The issue is that DescriptorReader
writes the history file passed in setExcludeFiles()
immediately after reading and parsing the last descriptor and putting it into the queue, regardless of whether the application has finished processing those descriptors.
If the application fails after the history file is written, it may not be able to process descriptors in the next execution that have still been in the queue at the time of failing.
One way to reduce that gap would be to have BlockingIteratorImpl
tell DescriptorReader
when the application has first learned that hasNext()
returned false
or that next()
threw a NoSuchElementException
. The benefit of that solution would be that no interface change would be required. The downside would be that the application might not have fully cleaned up at the time of learning that there are no further descriptors available. In one example, the application would close a database import file, perform the database import, and only write the history file after learning that the database import has succeeded.
A better solution would be to decouple saving the history file to disk from completing the descriptor read operation. We would replace the setExcludeFiles()
method by a setHistoryFile()
and a saveHistoryFile()
method.

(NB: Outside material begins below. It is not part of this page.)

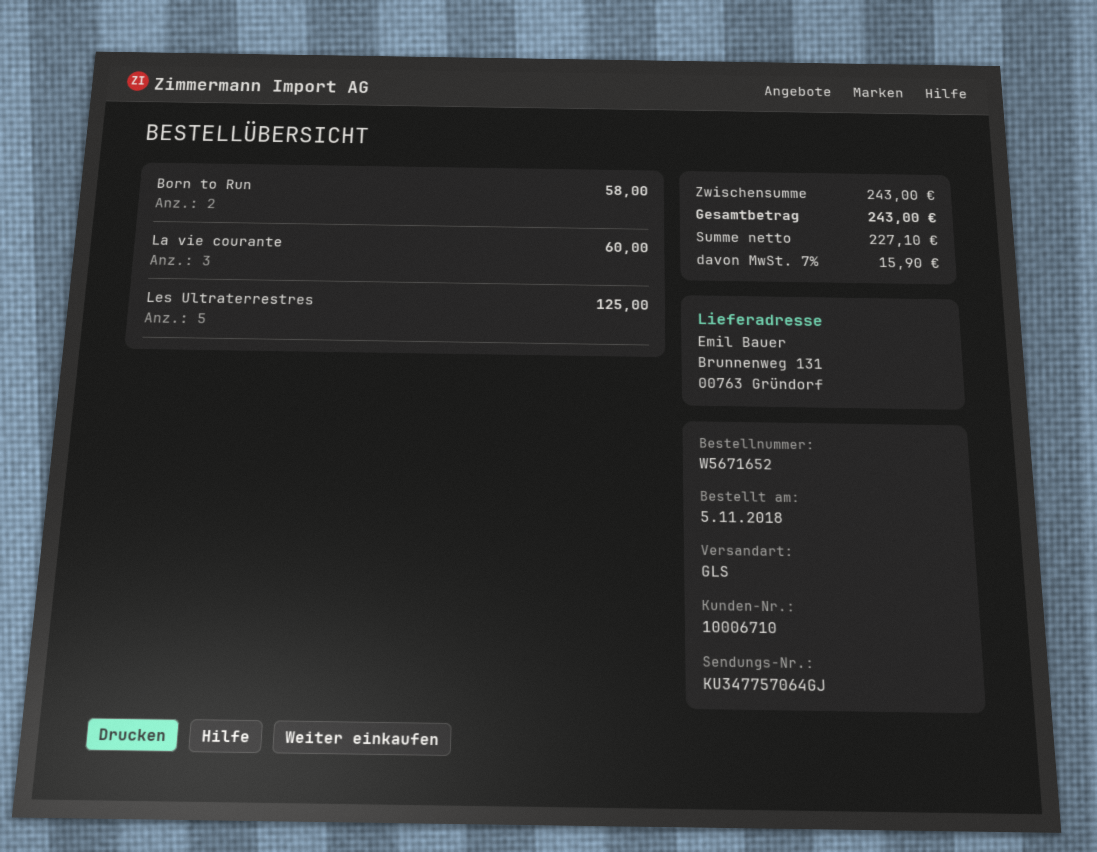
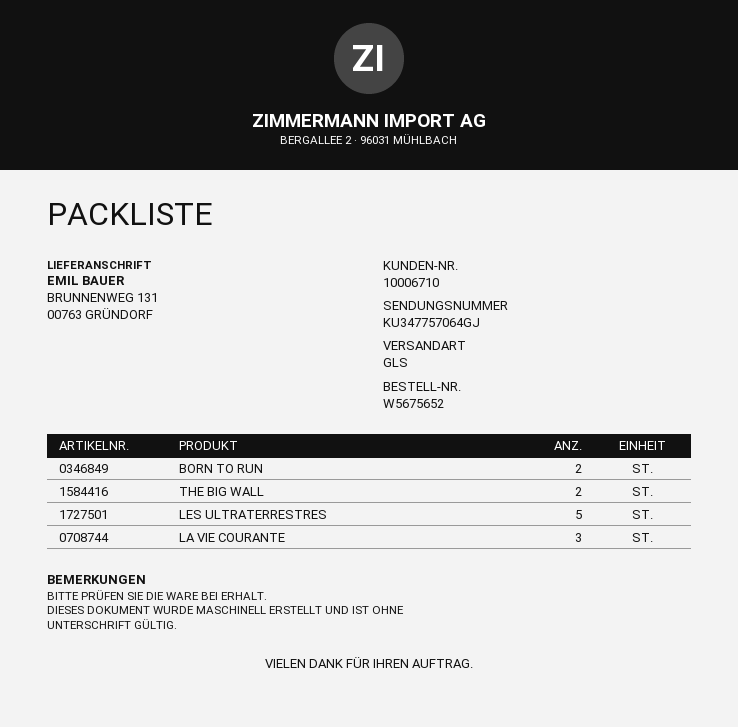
order number: W5671652 -> W5675652
THE BIG WALL: none -> 2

Applications would use setHistoryFile()
before starting to read descriptors, process all descriptors, perform any cleaning up, and then call saveHistoryFile()
.
Here's an example of the code that this would save in applications that currently work around this known design bug by loading and saving history files themselves:
diff --git a/modules/hidserv/src/org/torproject/metrics/hidserv/Parser.java b/modules/hidserv/src/org/torproject/metrics/hidserv/Parser.java
index 2ef404e..215b0c9 100644
--- a/modules/hidserv/src/org/torproject/metrics/hidserv/Parser.java
+++ b/modules/hidserv/src/org/torproject/metrics/hidserv/Parser.java
@@ -96,33 +96,7 @@ public class Parser {
public void readParseHistory() {
if (this.parseHistoryFile.exists()
&& this.parseHistoryFile.isFile()) {
- SortedMap<String, Long> excludedFiles =
- new TreeMap<String, Long>();
- try {
- BufferedReader br = new BufferedReader(new FileReader(
- this.parseHistoryFile));
- String line;
- while ((line = br.readLine()) != null) {
- try {
- /* Each line is supposed to contain the last-modified time and
- * absolute path of a descriptor file. */
- String[] parts = line.split(" ", 2);
- excludedFiles.put(parts[1], Long.parseLong(parts[0]));
- } catch (NumberFormatException e) {
- System.err.printf("Illegal line '%s' in parse history. "

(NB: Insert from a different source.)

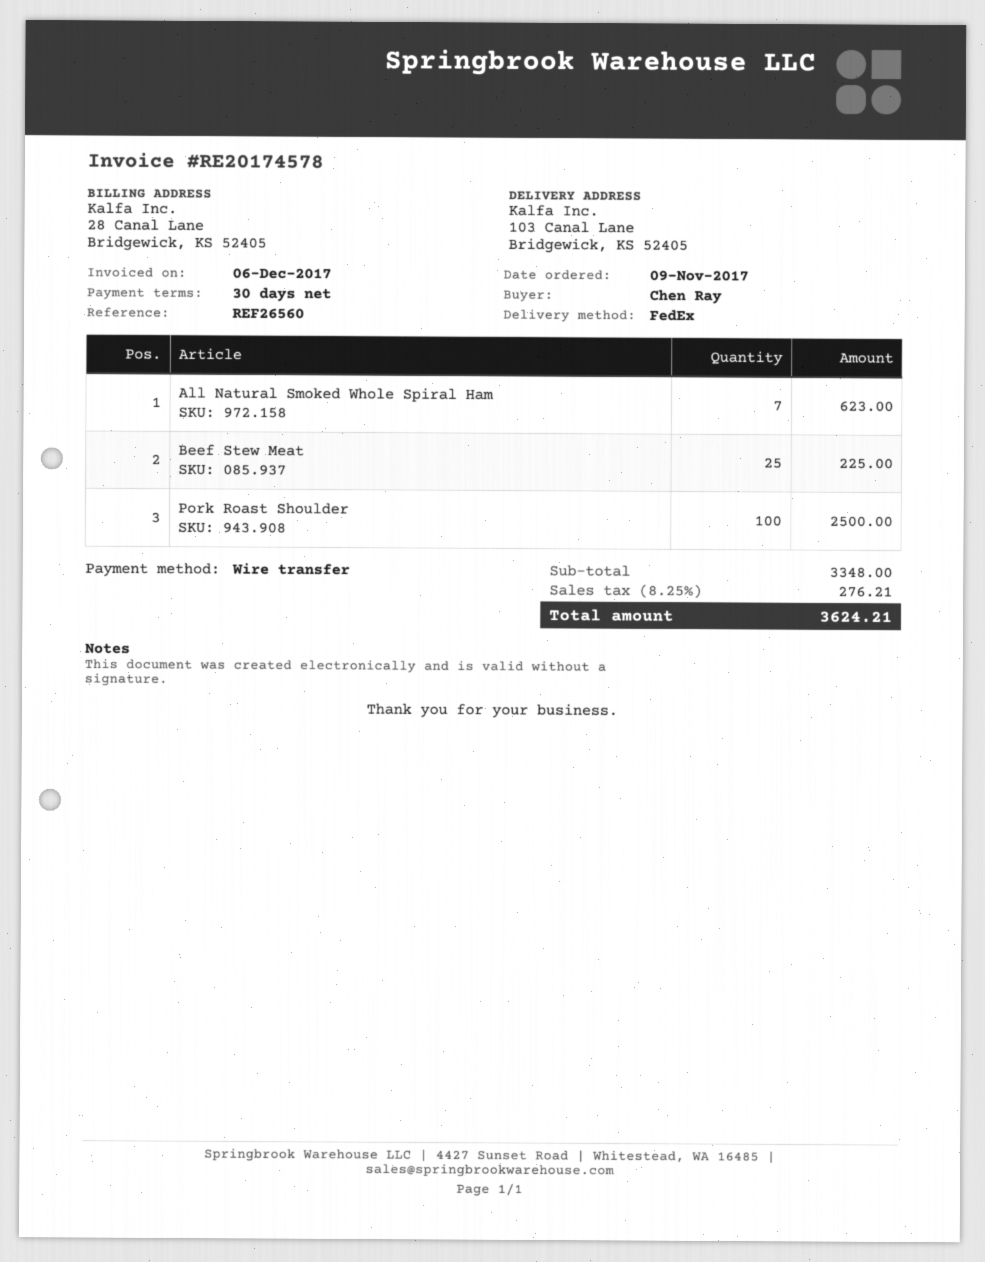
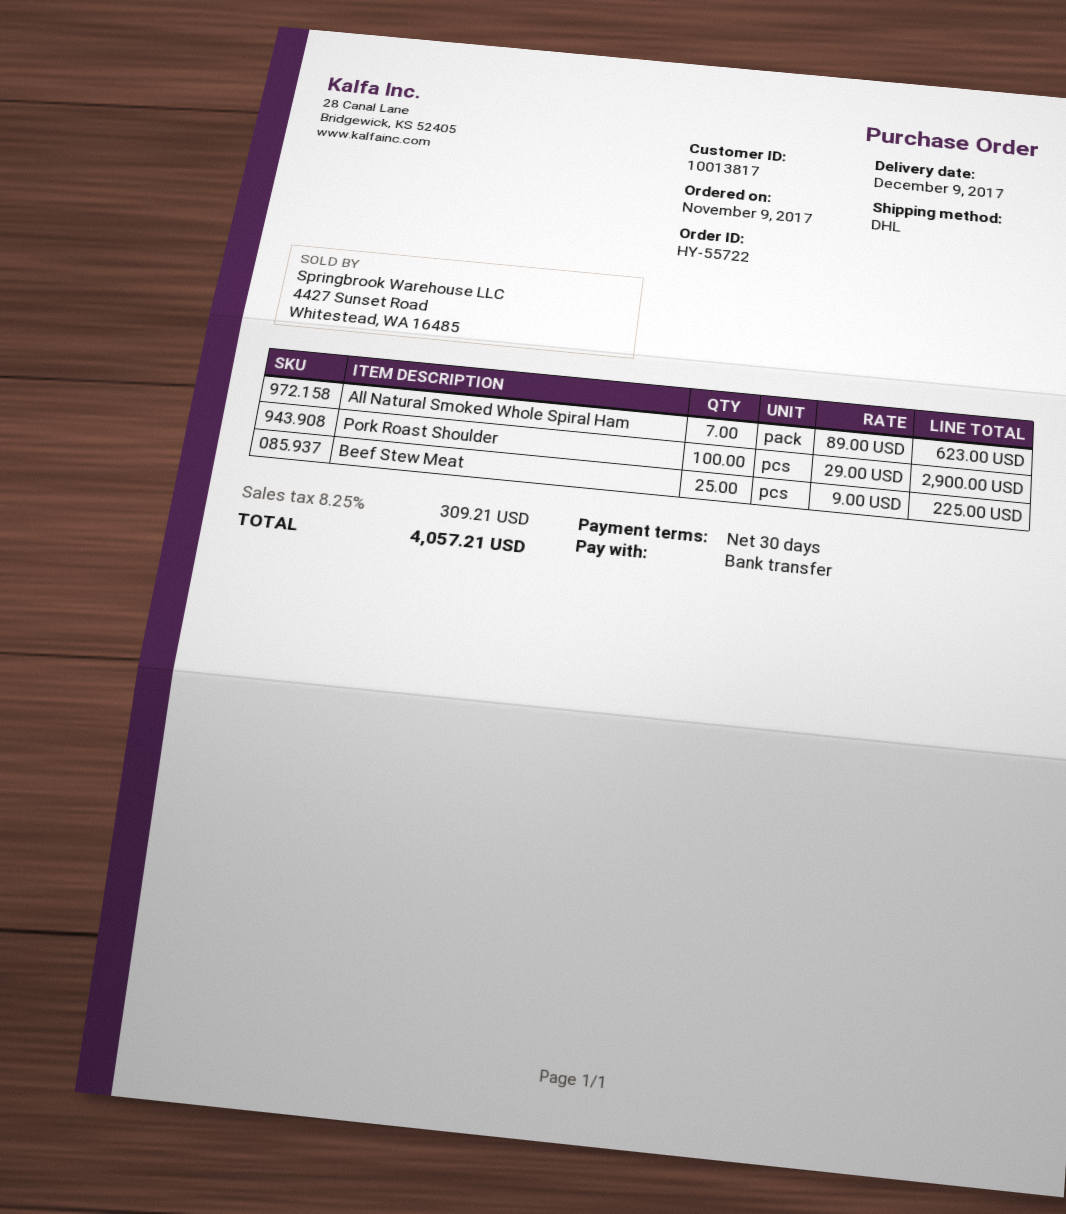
shipping method: FedEx -> DHL
Pork Roast Shoulder: 100 for 2500.00 -> 100 for 2900.00
tax: 8.25% = 276.21 -> 8.25% = 309.21
total: 3624.21 -> 4057.21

- + "Skipping line.%n", line);
- }
- }
- br.close();
- } catch (IOException e) {
- System.err.printf("Could not read history file '%s'. Not "

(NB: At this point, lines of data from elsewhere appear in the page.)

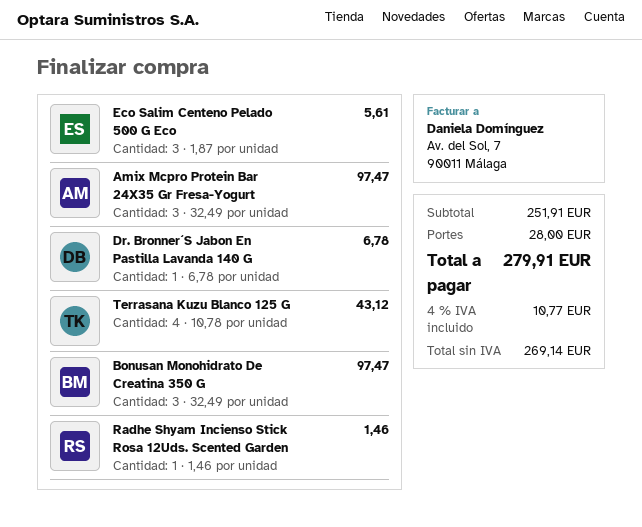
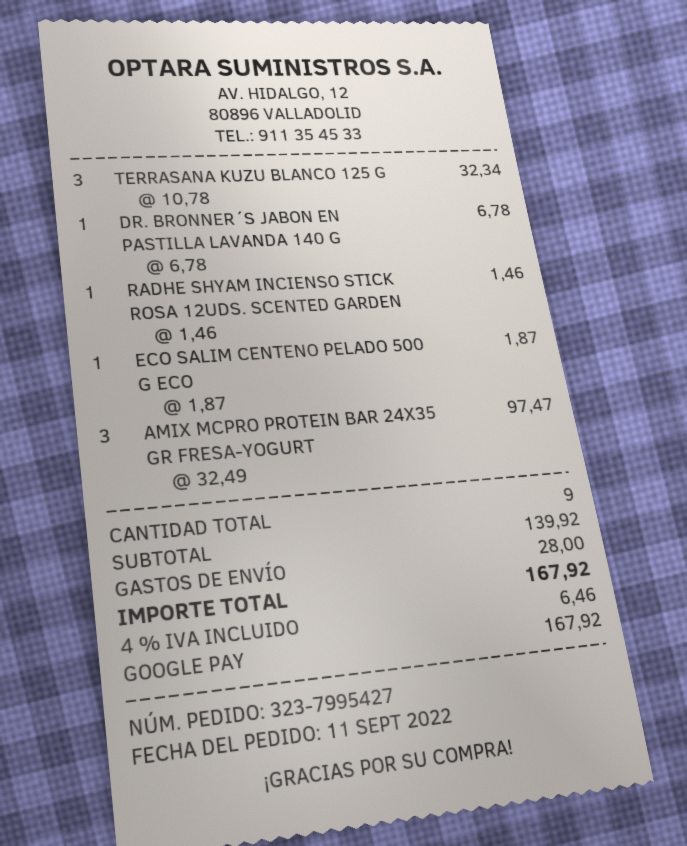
Eco Salim Centeno Pelado 500 G Eco: 3 x 1.87 = 5.61 -> 1 x 1.87 = 1.87
Terrasana Kuzu Blanco 125 G: 4 x 10.78 = 43.12 -> 3 x 10.78 = 32.34
Bonusan Monohidrato De Creatina 350 G: 3 x 32.49 = 97.47 -> none
subtotal: 251.91 -> 139.92
tax: 4% = 10.77 -> 4% = 6.46
total: 279.91 -> 167.92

- + "excluding descriptors in this execution.",
- this.parseHistoryFile.getAbsolutePath());
- }
-
- /* Tell the descriptor reader to exclude the files contained in the
- * parse history file. */
- this.descriptorReader.setExcludedFiles(excludedFiles);
+ this.descriptorReader.setHistoryFile(this.parseHistoryFile);
}
}
@@ -130,33 +104,7 @@ public class Parser {
* and absolute paths to the parse history file to avoid parsing these
* files again, unless they change until the next execution. */
public void writeParseHistory() {
-
- /* Obtain the list of descriptor files that were either parsed now or
- * that were skipped in this execution from the descriptor reader. */
- SortedMap<String, Long> excludedAndParsedFiles =
- new TreeMap<String, Long>();
- excludedAndParsedFiles.putAll(
- this.descriptorReader.getExcludedFiles());
- excludedAndParsedFiles.putAll(this.descriptorReader.getParsedFiles());
- try {
- this.parseHistoryFile.getParentFile().mkdirs();
- BufferedWriter bw = new BufferedWriter(new FileWriter(
- this.parseHistoryFile));
- for (Map.Entry<String, Long> e
- : excludedAndParsedFiles.entrySet()) {
- /* Each line starts with the last-modified time of the descriptor
- * file, followed by its absolute path. */
- String absolutePath = e.getKey();
- long lastModifiedMillis = e.getValue();
- bw.write(String.valueOf(lastModifiedMillis) + " " + absolutePath
- + "\n");
- }
- bw.close();
- } catch (IOException e) {
- System.err.printf("Could not write history file '%s'. Not "
- + "excluding descriptors in next execution.",
- this.parseHistoryFile.getAbsolutePath());
- }
+ this.descriptorReader.saveHistoryFile(this.parseHistoryFile);
}
/** Set of all reported hidden-service statistics.
I'll push a branch to my repository in a moment.